# things you love about your ski poles



## Starter Jackets Rule! (Dec 17, 2008)

mine are adjustable and that makes me feel all fuzzy inside and that =LOVE!


----------



## 2knees (Dec 17, 2008)

mine can hold 2.5 pints of grain alchohol


----------



## ctenidae (Dec 17, 2008)

Mine keep me from falling over.

Sometimes.


----------



## Starter Jackets Rule! (Dec 17, 2008)

2knees said:


> mine can hold 2.5 pints of grain alchohol


turn one into a bong and have more fun!


----------



## Beetlenut (Dec 17, 2008)

I now hate the old poles I cut down to do bumps with, because the last time I used them, I broke my collar bone on one of them. However, I like my normal graphite poles because they're light and probably wouldn't have busted my collar bone if I fell on top of those!


----------



## wa-loaf (Dec 17, 2008)

They are cheap, bent and over 10 years old.


----------



## campgottagopee (Dec 17, 2008)

Smackin boarders upside the head


----------



## Warp Daddy (Dec 17, 2008)

that i can pull down the  safety bar with the damn things


----------



## GrilledSteezeSandwich (Dec 17, 2008)

If anybody ever messes with me..I can stab them in the neck..


----------



## from_the_NEK (Dec 17, 2008)

Provide face protection from branches.

Measuring snow depth


----------



## ERJ-145CA (Dec 17, 2008)

They were only 20 bucks because I bought them when I leased skis and boots for my kid.


----------



## Grassi21 (Dec 17, 2008)

i love mine because they are clown size and cost me 16 bucks.  i saw the same poles on sale at sugarbush for 40.  :-o


----------



## Johnskiismore (Dec 17, 2008)

Dueling other skiers going down the trail


----------



## drjeff (Dec 17, 2008)

I love mine because they're RED and light since they're made out of composite fiber


----------



## Greg (Dec 17, 2008)

Steezy green grips and old school K2 graphics.

http://www.backcountryoutlet.com/ou...l?CMP_ID=SH_FRO002&CMP_SKU=K2S0410&mv_pc=r126

People joke about the importance of ski poles, but anyone that is using aluminum poles should really give the composites a try. You'll never go back.


----------



## andyzee (Dec 17, 2008)

Starter Jackets Rule! said:


> mine are adjustable and that makes me feel all fuzzy inside and that =LOVE!

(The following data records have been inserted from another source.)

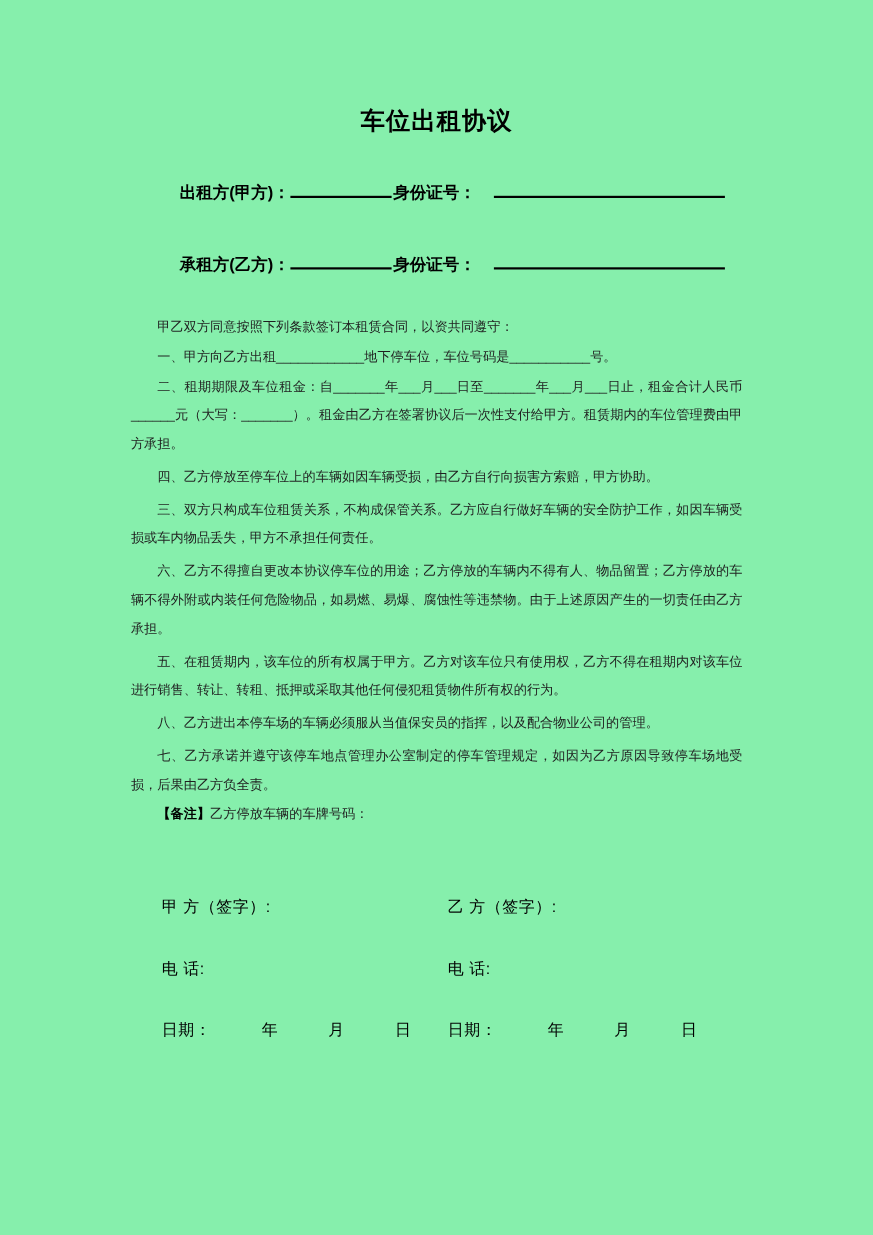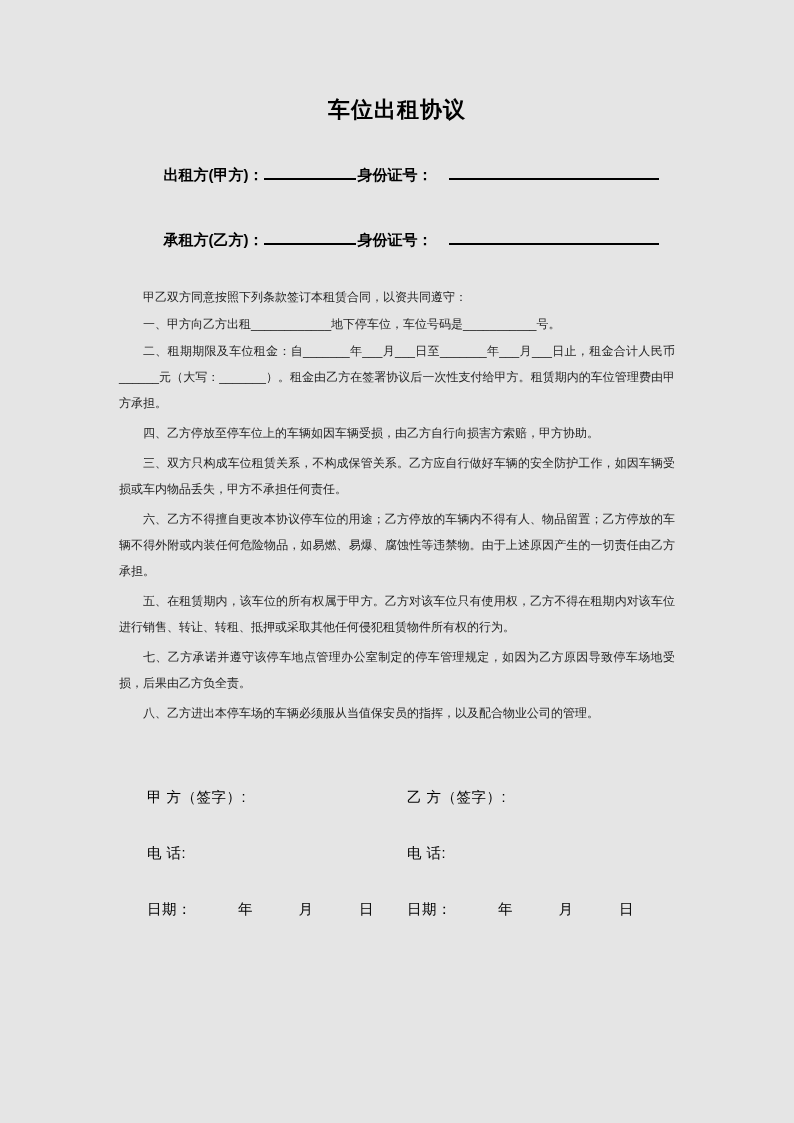"车位出租协议" .page { background: #e5e5e5 -> #86efac }
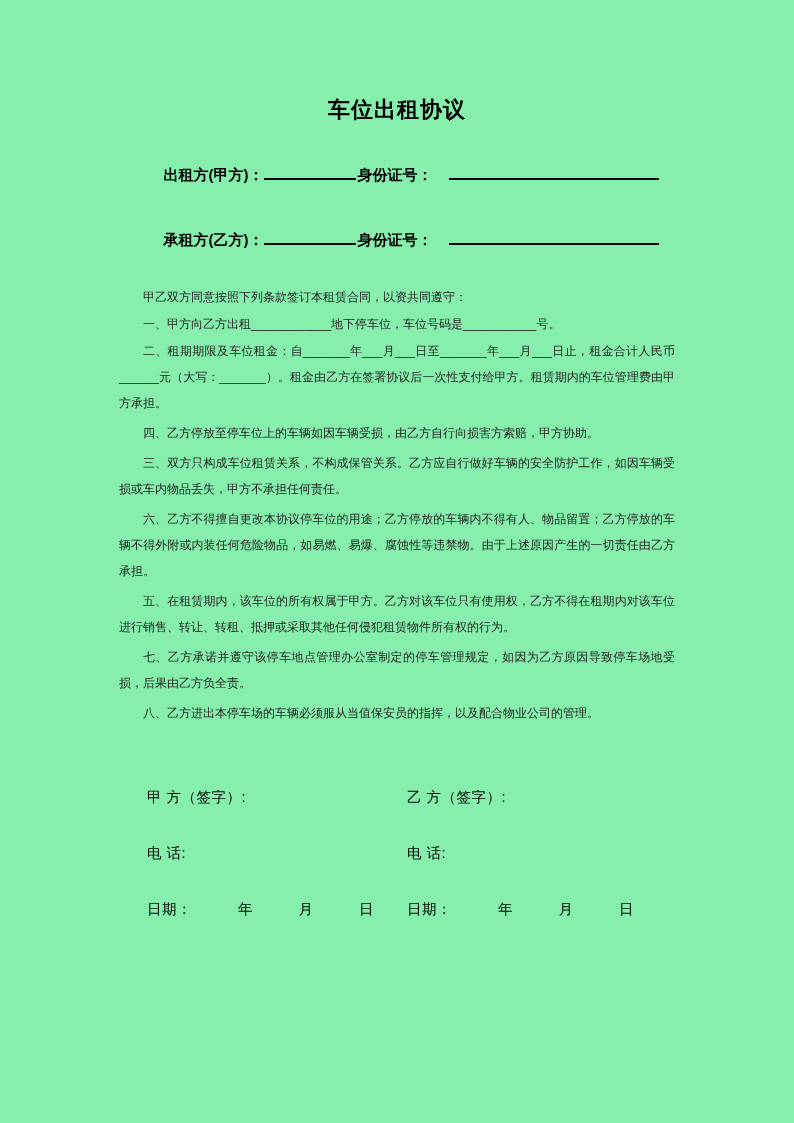"七、乙方承诺并遵守该停车地点管理办公室制定的停车管理规定，如因为乙方原因导致停车" p.spaced { order: before "八、乙方进出本停车场的车辆必须服从当值保安员的指挥，以及配合物业公司的管理。" -> after "八、乙方进出本停车场的车辆必须服从当值保安员的指挥，以及配合物业公司的管理。" }
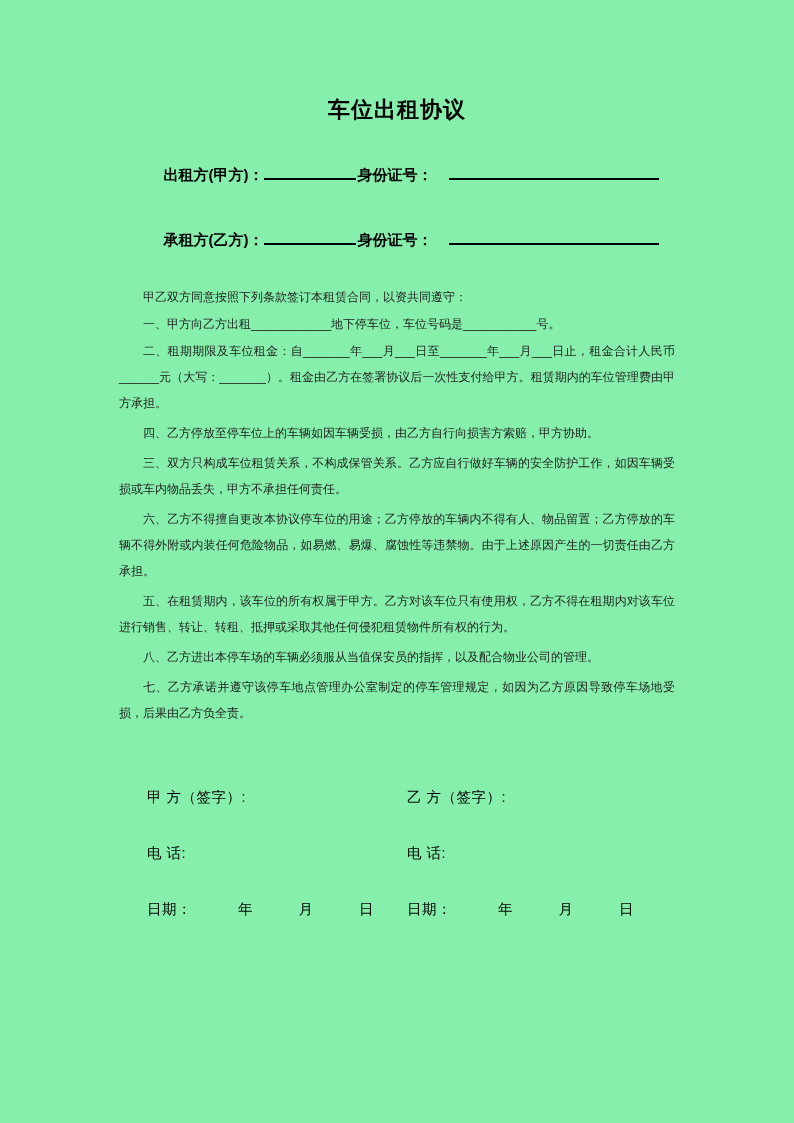"【备注】乙方停放车辆的车牌号码：" p { html: none -> <p><span>【备注】</span><span>乙方停放车辆的车牌号码：</span></p> }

Mine are adjustable Lekis that cost me $29 in Utah. I purchased 2 pair.


----------



## Beetlenut (Dec 17, 2008)

Greg said:


> People joke about the importance of ski poles, but anyone that is using aluminum poles should really give the composites a try. You'll never go back.


 
I wish I didn't that night!!


----------



## Hawkshot99 (Dec 17, 2008)

Greg said:


> People joke about the importance of ski poles, but anyone that is using aluminum poles should really give the composites a try. You'll never go back.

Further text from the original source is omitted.